■ **Supplied data**:
Segment Open
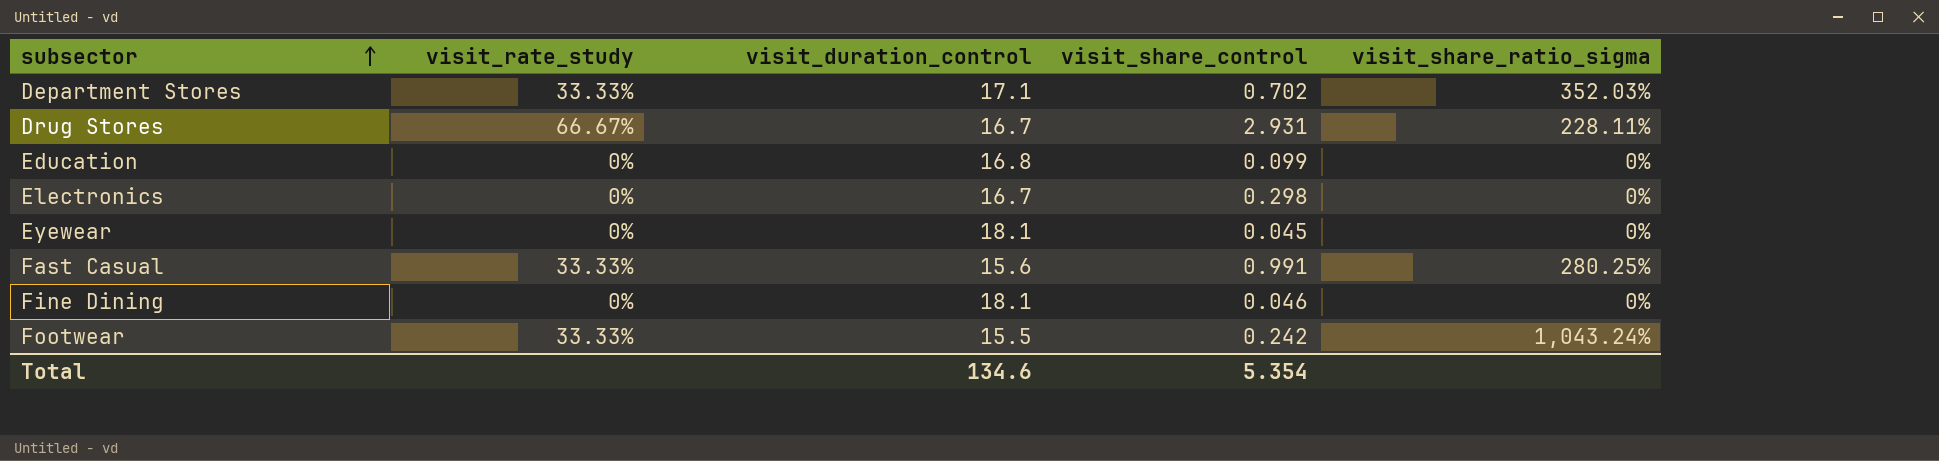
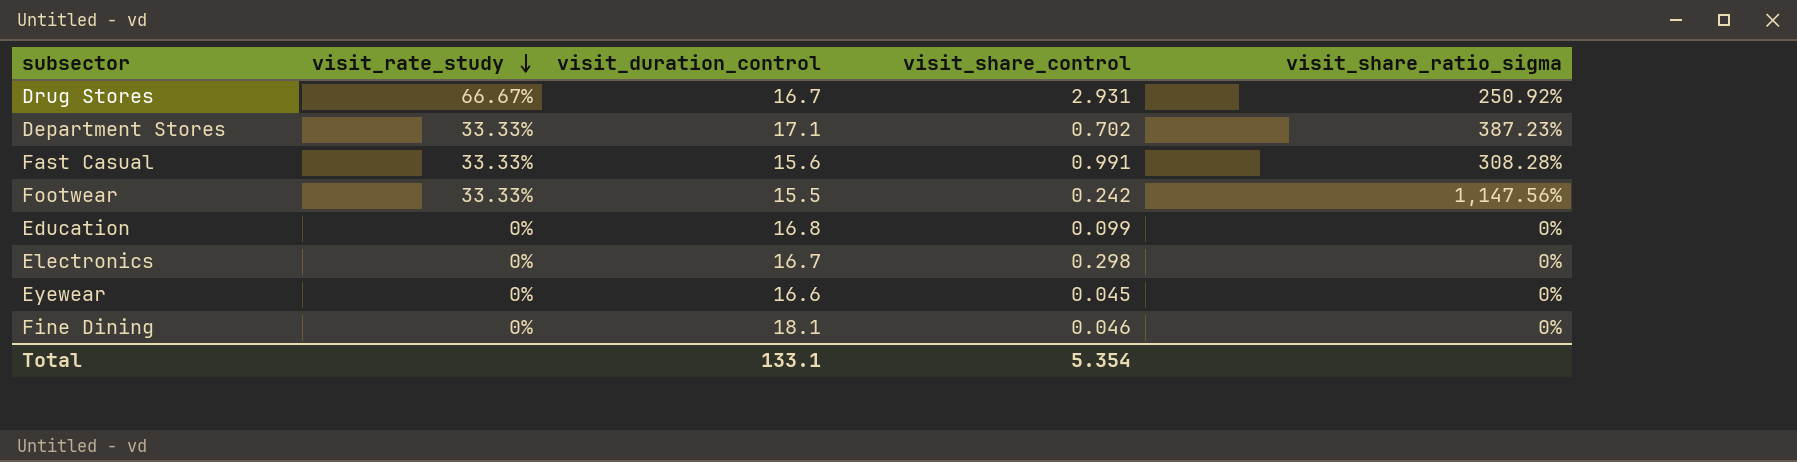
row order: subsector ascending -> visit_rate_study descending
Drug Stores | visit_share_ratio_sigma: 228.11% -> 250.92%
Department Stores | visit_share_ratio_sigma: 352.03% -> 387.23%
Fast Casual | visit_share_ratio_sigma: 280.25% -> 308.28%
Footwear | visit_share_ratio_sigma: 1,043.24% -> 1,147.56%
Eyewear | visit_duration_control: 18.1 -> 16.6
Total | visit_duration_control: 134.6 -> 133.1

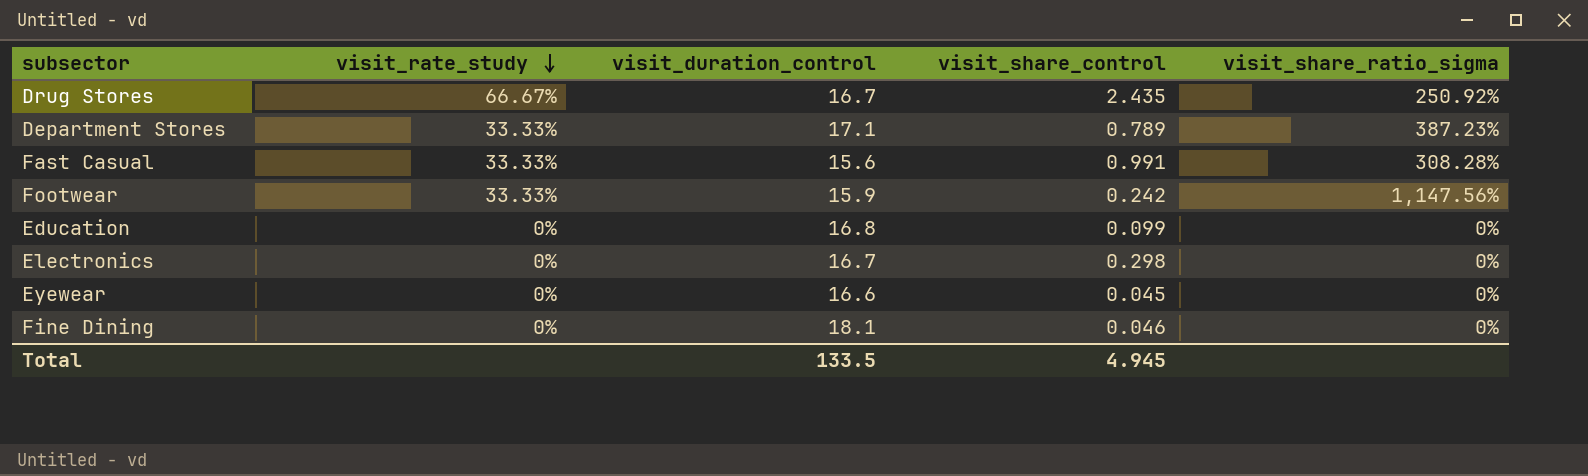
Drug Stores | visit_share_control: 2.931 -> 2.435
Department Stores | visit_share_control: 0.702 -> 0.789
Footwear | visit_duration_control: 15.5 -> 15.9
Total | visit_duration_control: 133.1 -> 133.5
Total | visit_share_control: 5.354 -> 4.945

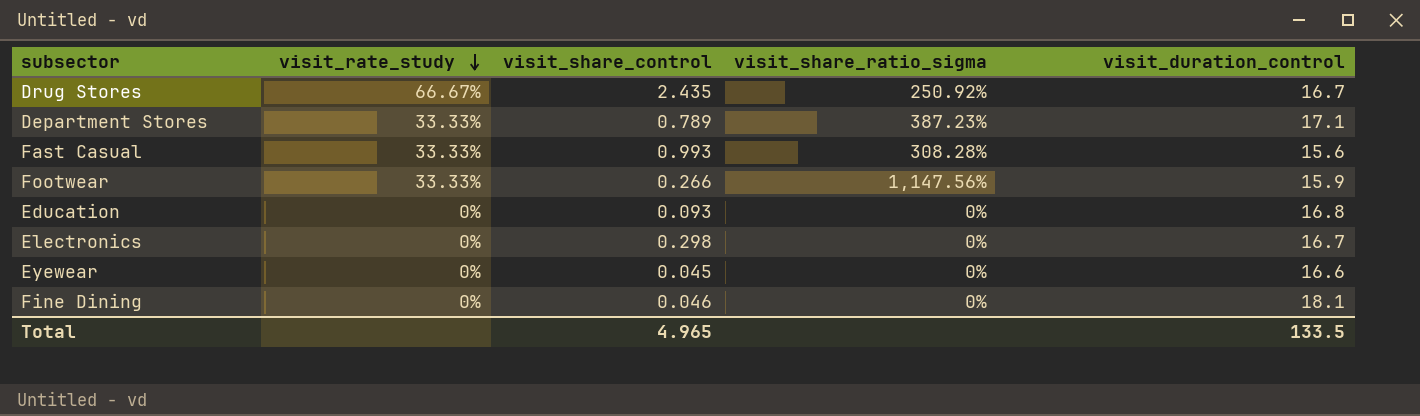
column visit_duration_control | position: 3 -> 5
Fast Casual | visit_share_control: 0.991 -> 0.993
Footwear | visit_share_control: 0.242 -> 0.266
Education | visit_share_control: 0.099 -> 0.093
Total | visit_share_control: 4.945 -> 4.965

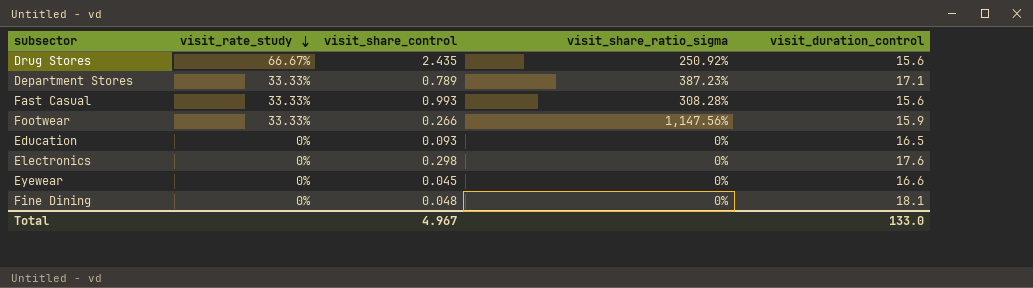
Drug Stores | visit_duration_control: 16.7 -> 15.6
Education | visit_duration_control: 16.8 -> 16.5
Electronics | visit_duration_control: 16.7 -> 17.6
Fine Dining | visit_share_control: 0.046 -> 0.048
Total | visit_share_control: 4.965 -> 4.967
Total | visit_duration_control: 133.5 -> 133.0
Segment Closed
■ **Activity**: Output each entry verbatim; none of the pictures should be included.

■ **Answer to this exercise**:
row order: subsector ascending -> visit_rate_study descending
Drug Stores | visit_share_ratio_sigma: 228.11% -> 250.92%
Department Stores | visit_share_ratio_sigma: 352.03% -> 387.23%
Fast Casual | visit_share_ratio_sigma: 280.25% -> 308.28%
Footwear | visit_share_ratio_sigma: 1,043.24% -> 1,147.56%
Eyewear | visit_duration_control: 18.1 -> 16.6
Total | visit_duration_control: 134.6 -> 133.1

Drug Stores | visit_share_control: 2.931 -> 2.435
Department Stores | visit_share_control: 0.702 -> 0.789
Footwear | visit_duration_control: 15.5 -> 15.9
Total | visit_duration_control: 133.1 -> 133.5
Total | visit_share_control: 5.354 -> 4.945

column visit_duration_control | position: 3 -> 5
Fast Casual | visit_share_control: 0.991 -> 0.993
Footwear | visit_share_control: 0.242 -> 0.266
Education | visit_share_control: 0.099 -> 0.093
Total | visit_share_control: 4.945 -> 4.965

Drug Stores | visit_duration_control: 16.7 -> 15.6
Education | visit_duration_control: 16.8 -> 16.5
Electronics | visit_duration_control: 16.7 -> 17.6
Fine Dining | visit_share_control: 0.046 -> 0.048
Total | visit_share_control: 4.965 -> 4.967
Total | visit_duration_control: 133.5 -> 133.0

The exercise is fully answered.